- Exercise inputs -
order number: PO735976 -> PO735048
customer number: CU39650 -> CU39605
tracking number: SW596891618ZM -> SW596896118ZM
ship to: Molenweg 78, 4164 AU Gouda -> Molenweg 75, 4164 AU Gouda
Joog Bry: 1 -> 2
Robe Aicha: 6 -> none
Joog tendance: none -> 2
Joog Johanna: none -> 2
==
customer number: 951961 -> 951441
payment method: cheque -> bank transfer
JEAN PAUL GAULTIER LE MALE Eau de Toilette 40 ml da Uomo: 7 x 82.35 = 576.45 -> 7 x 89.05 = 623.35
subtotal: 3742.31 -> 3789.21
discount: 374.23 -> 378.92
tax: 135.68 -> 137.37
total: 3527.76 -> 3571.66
--
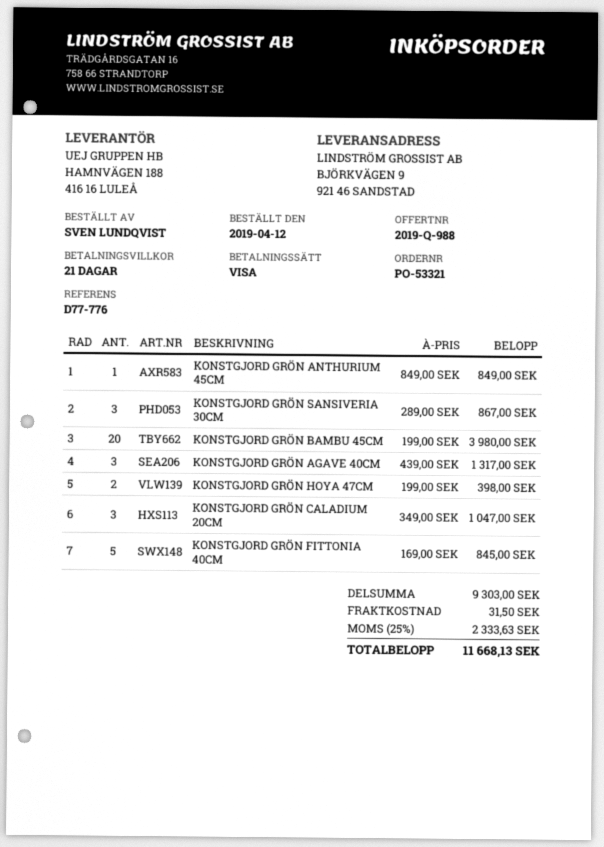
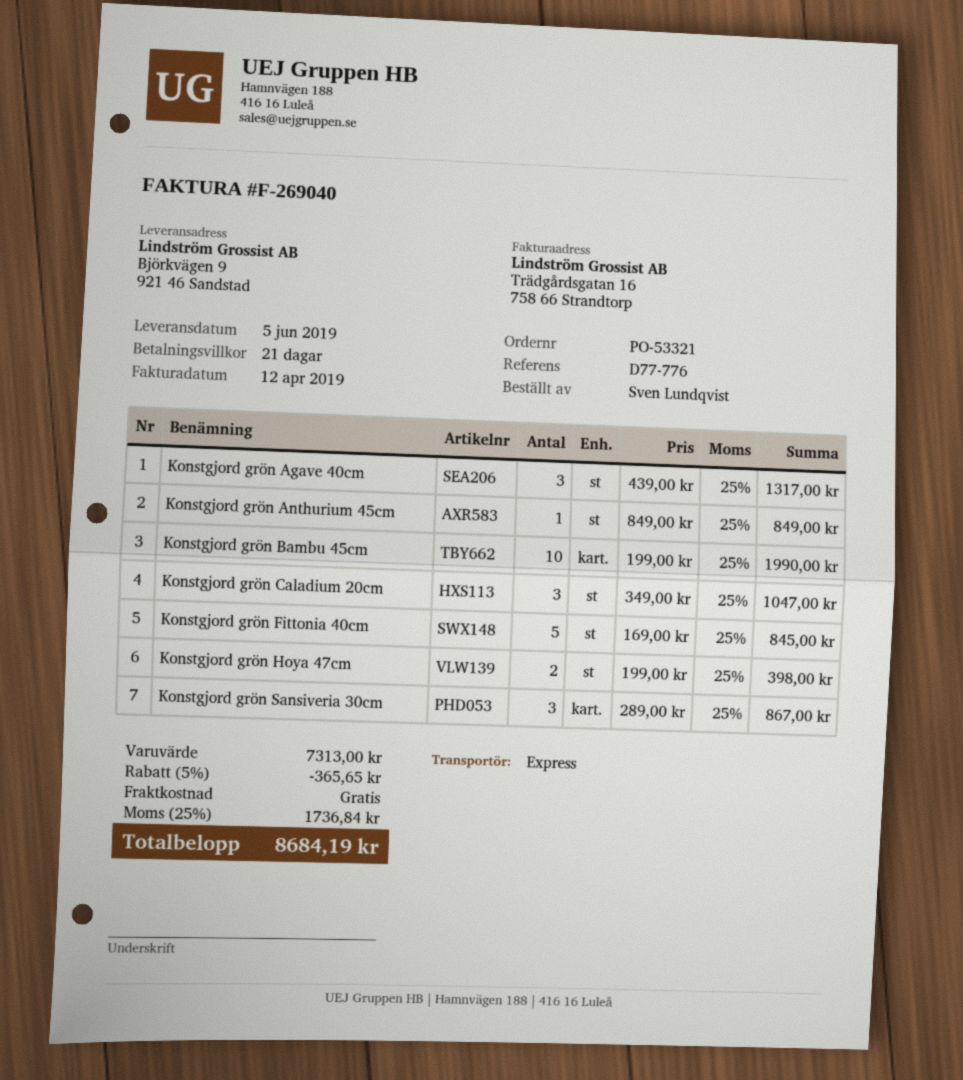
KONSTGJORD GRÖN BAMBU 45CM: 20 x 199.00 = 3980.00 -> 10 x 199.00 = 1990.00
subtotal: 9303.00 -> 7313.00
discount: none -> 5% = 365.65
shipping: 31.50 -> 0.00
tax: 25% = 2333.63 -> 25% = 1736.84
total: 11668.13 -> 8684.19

- About this task -
Wherever a line in the records contains the word "discount", copy that line.

- Exercise output -
discount: 374.23 -> 378.92
discount: none -> 5% = 365.65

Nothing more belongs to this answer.